The plot deals with Audrey Hepburn, playing detective, after her best friend (Elizabeth Taylor), goes missing hours after Moore’s character’s death. After going through a cornucopia of mysterious events, Hepburn’s character discovers that the puzzling trail leads back to none other than both, Hepburn’s character’s own ex-husband and current husband (supposedly to be played by Gregory Peck and Anthony Perkins, respectively).

Roger Moore Hitchcock

Elizabeth Taylor Hitchcock

Unfortunately the film couldn’t be completed in the 50’s, and by 1963 Hitchcock wanted to re-start the project, after completing The Birds (1963), and Hepburn having finished working on Charade (1963), and Taylor on Cleopatra (1963).

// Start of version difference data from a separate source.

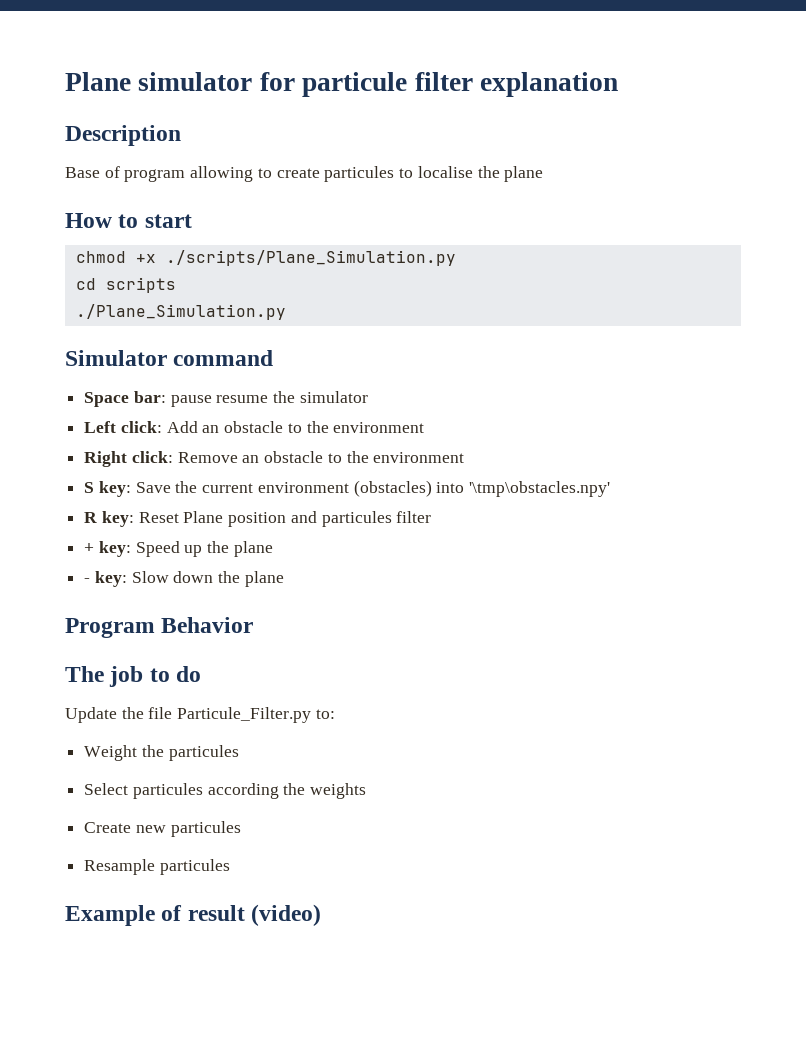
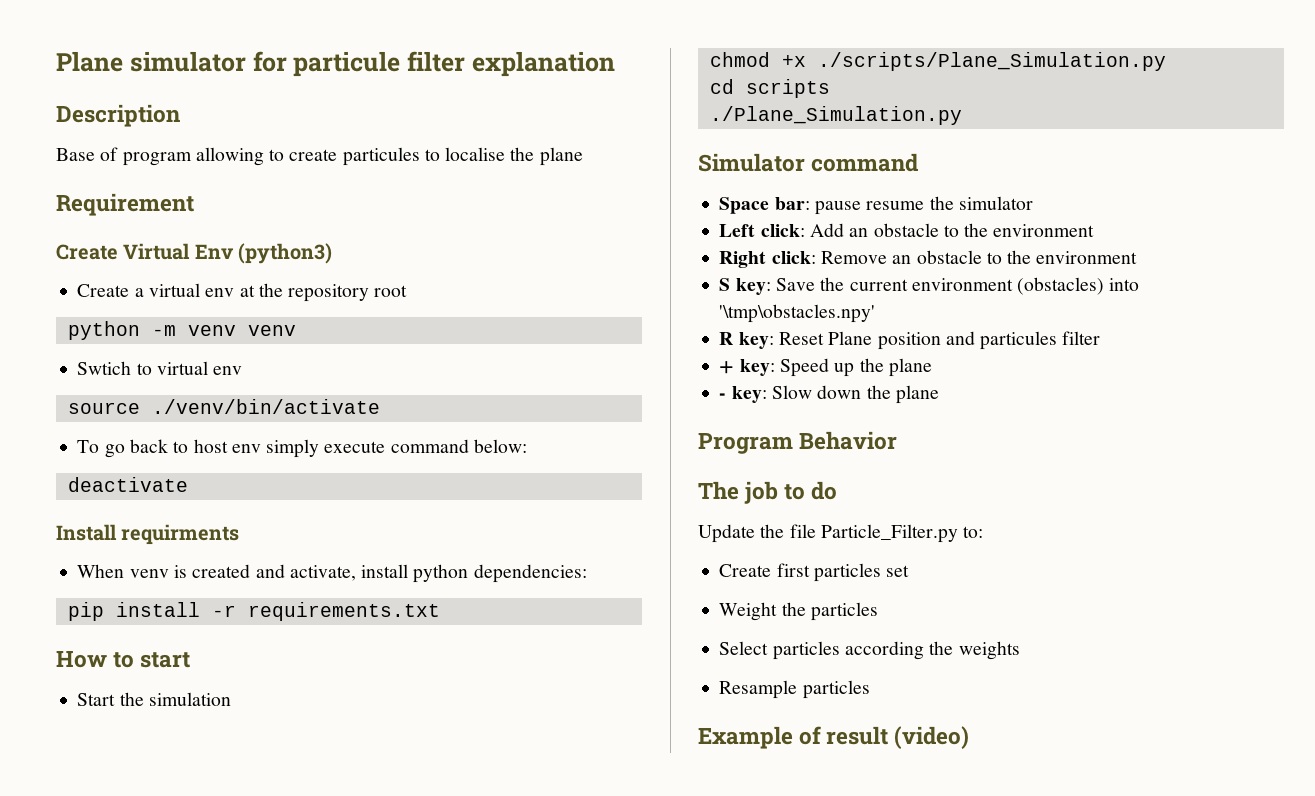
(544, 174) none -> [56,193,194,216] [56,243,333,264] [77,283,408,302] [67,321,296,340] [77,361,243,375] [67,399,380,414] [77,439,527,458] [67,477,188,492] [56,524,240,545] [77,564,587,583] [67,602,440,621] // Requirement // Create Virtual Env (python3) // Create a virtual env at the repository root // python -m venv venv // Swtich to virtual env // source ./venv/bin/activate // To go back to host env simply execute command below: // deactivate // Install requirments // When venv is created and activate, install python dependencies: // pip install -r requirements.txt
(192, 221) none -> [77,692,231,706] // Start the simulation
[177,707,312,723] Particule_Filter.py -> [820,524,958,543] Particle_Filter.py
(335, 714) none -> [719,563,910,582] // Create first particles set
[168,745,239,761] particules -> [810,602,878,621] particles
[132,783,203,799] particules -> [772,641,840,660] particles
[84,821,241,837] // Create new particules -> (1020, 650) none
[159,859,230,875] particules -> [802,680,870,699] particles

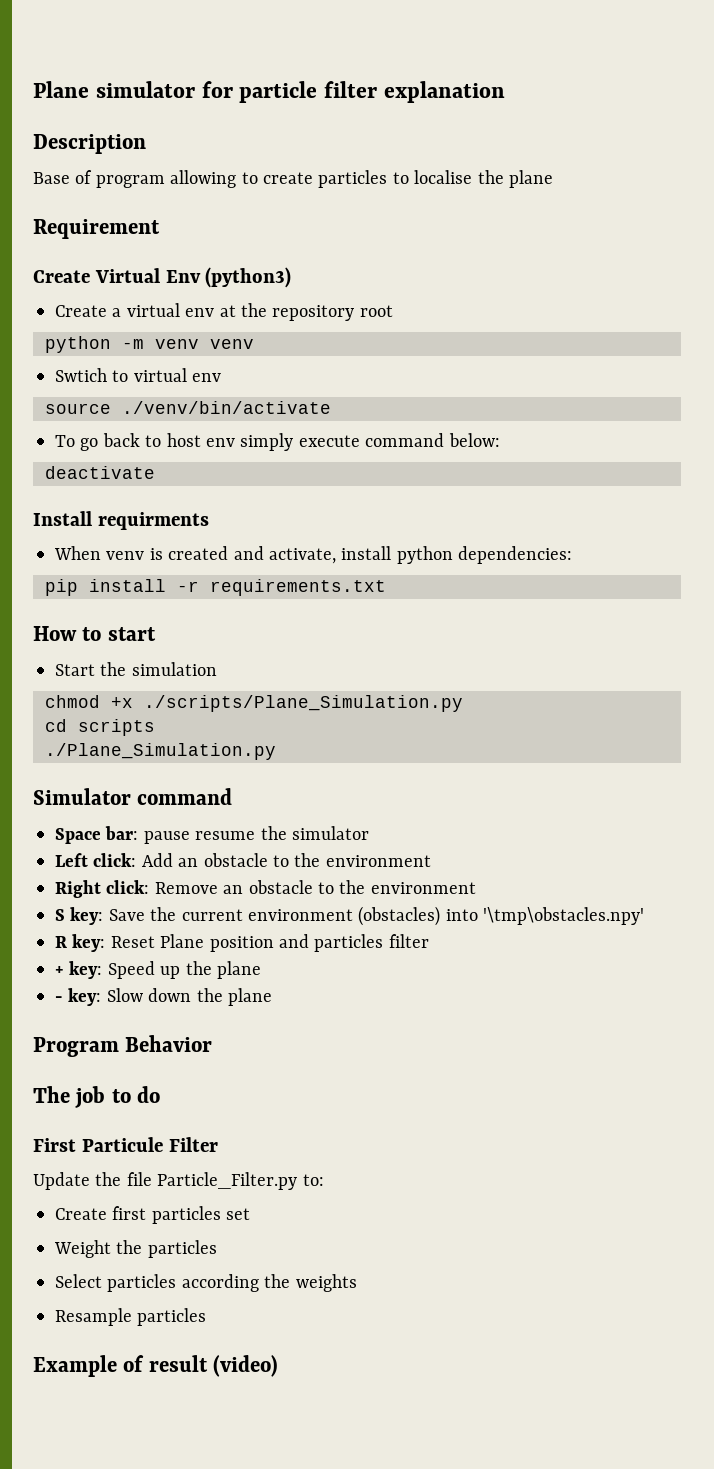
[293,51,401,77] particule -> [239,81,318,103] particle
[342,147,420,166] particules -> [318,170,388,188] particles
[980,331,1058,350] particules -> [314,934,384,952] particles
(838, 490) none -> [33,1137,218,1152] // First Particule Filter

Due to various other commitments, both the raven haired beauties had to decline the offer. Thus Hitchcock went on to work on his next project, Marnie (1964), with Sean Connery and Tippi Hedren. A pity, otherwise this spy thriller would have made for an enjoyable piece of Cinema.
The film footage was located in a vault of a retired American Professor, residing in Paris. Of course by now, some of you might have guessed that this is a story I concocted, for today, April fools day. And some of you might not have been so clever. I wish for the latter. Ha!! Happy April Fools Day.